Access rights for domains in Xen are determined by the domain security
label only and not based on the domain Name or ID. The ACP specifies
security labels that can then be assigned to domains and
resources. Every domain must be assigned exactly one security label,
otherwise access control decisions could become indeterministic. ACPs
are distinguished by their name, which is a parameter to most of the
subcommands described below. Currently, the ACP specifies two ways to
interpret labels:
(1) Simple Type Enforcement: Labels are interpreted to decide access
of domains to communication means and virtual or physical
resources. Communication between domains as well as access to
resources are forbidden by default and can only take place if they are
explicitly allowed by the security policy. The proper assignment of
labels to domains controls the sharing of information (directly
through communication or indirectly through shared resources) between
domains. This interpretation allows to control the overt (intended)
communication channels in Xen.
(2) Chinese Wall: Labels are interpreted to decide which domains can
co-exist (be run simultaneously) on the same system. This
interpretation allows to prevent direct covert (unintended) channels
and mitigates risks caused by imperfect core domain isolation
(trade-off between security and other system requirements). For a
short introduction to covert channels, please refer to
http://www.multicians.org/timing-chn.html.
The following subcommands help you to manage security policies in Xen
and to assign security labels to domains. To enable access control
security in Xen, you must compile Xen with ACM support enabled as
described under "Configuring Security" below. There, you will find
also examples of each subcommand described here.
=over 4
=item B<setpolicy> ACM I<policy>
Makes the given ACM policy available to xend as a I<xend-managed policy>.
The policy is compiled and a mapping (.map) as well as a binary (.bin)

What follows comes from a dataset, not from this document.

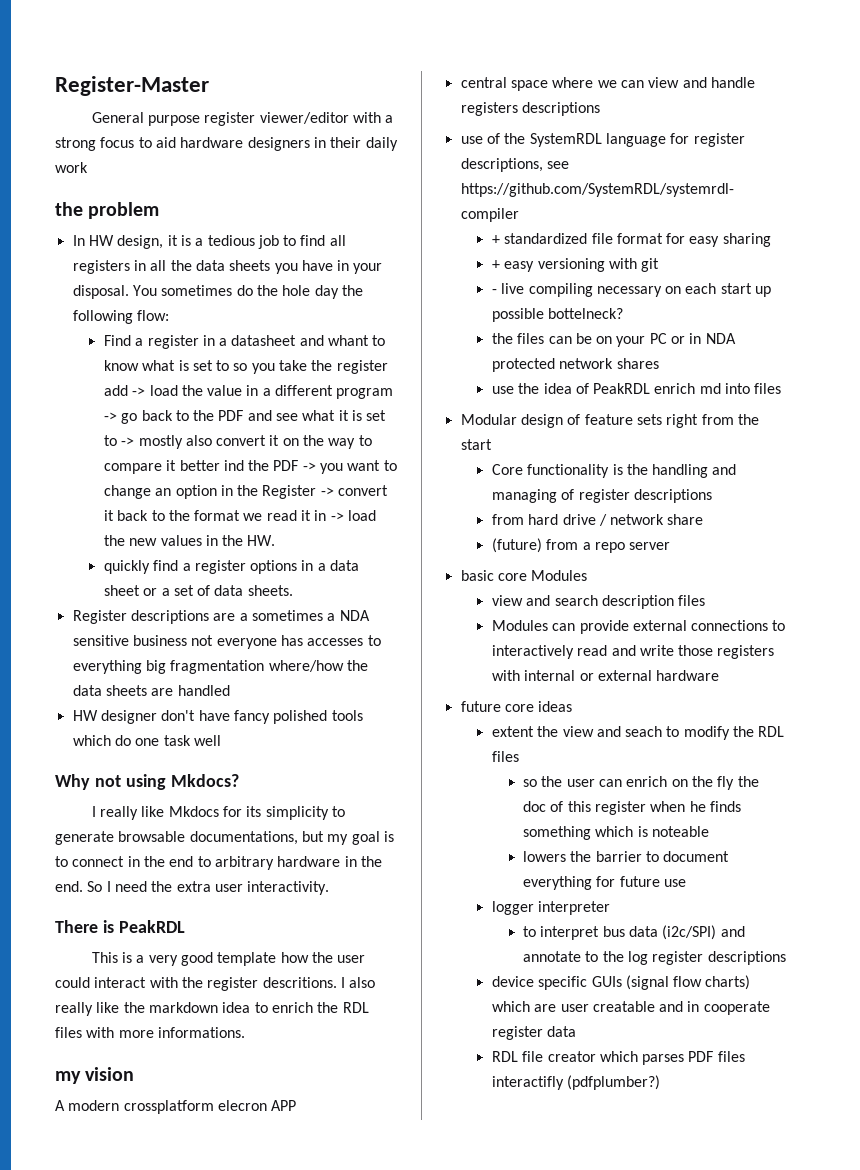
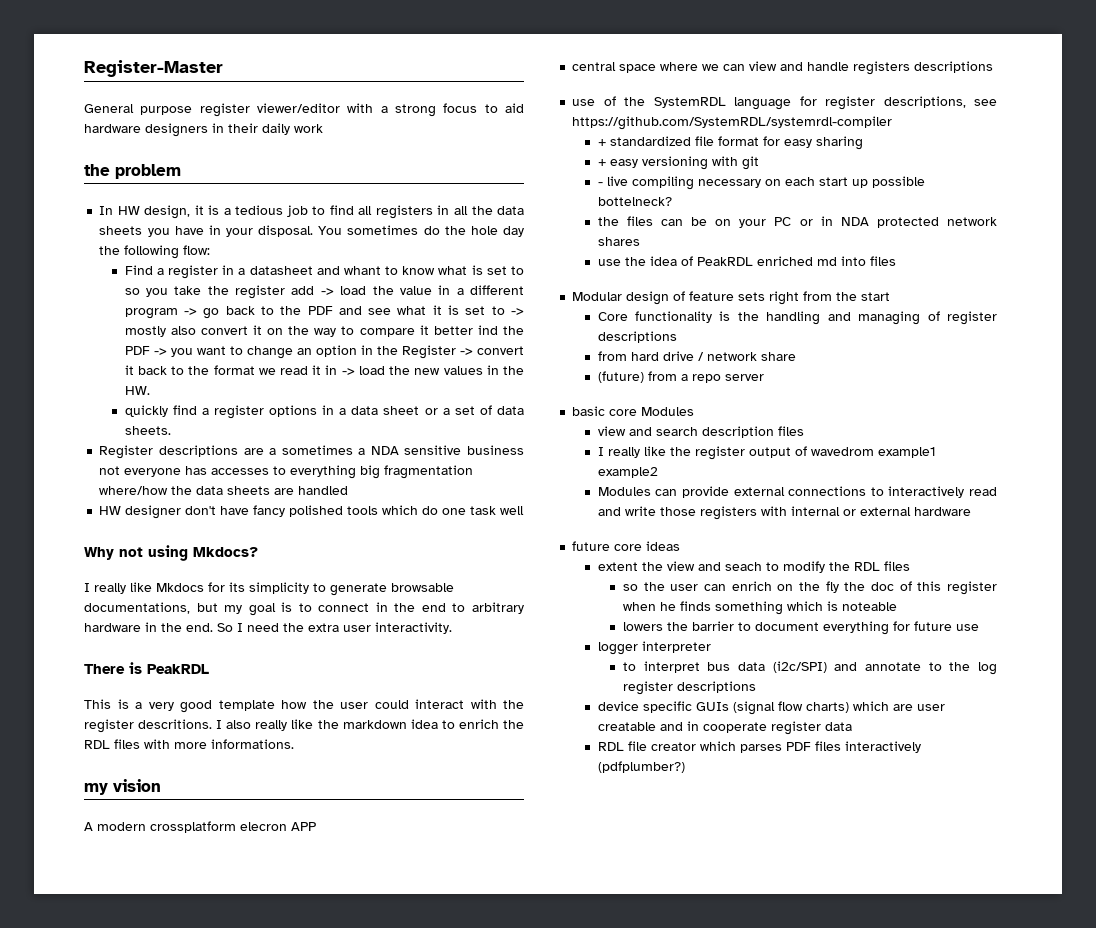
- use the idea of PeakRDL enrich md into files
+ use the idea of PeakRDL enriched md into files
+ I really like the register output of wavedrom example1 example2
- RDL file creator which parses PDF files interactifly (pdfplumber?)
+ RDL file creator which parses PDF files interactively (pdfplumber?)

version of the policy is created. The policy is loaded and the system's
bootloader is prepared to boot the system with this policy the next time
it is started.
=back
=over 4
I<policy> is a dot-separated list of names. The last part is the file
name pre-fix for the policy XML file. The preceding name parts are
translated into the local path pointing to the policy XML file
relative to the global policy root directory
(/etc/xen/acm-security/policies). For example,
example.chwall_ste.client_v1 denotes the policy file
example/chwall_ste/client_v1-security_policy.xml relative to the
global policy root directory.
=back
=over 4
=item B<resetpolicy>
Reset the system's policy to the default state where the DEFAULT policy
is loaded and enforced. This operation may fail if for example guest VMs are
running and and one of them uses a different label than what Domain-0
does. It is best to make sure that no guests are running before issuing
this command.
=item B<getpolicy> [--dumpxml]
Displays information about the current xend-managed policy, such as
name and type of the policy, the uuid xend has assigned to it on the
local system, the version of the XML representation and the status
of the policy, such as whether it is currently loaded into Xen or
whether the policy is automatically loaded during system boot. With
the I<--dumpxml> option, the XML representation of the policy is
displayed.
=item B<dumppolicy>
Prints the current security policy state information of Xen.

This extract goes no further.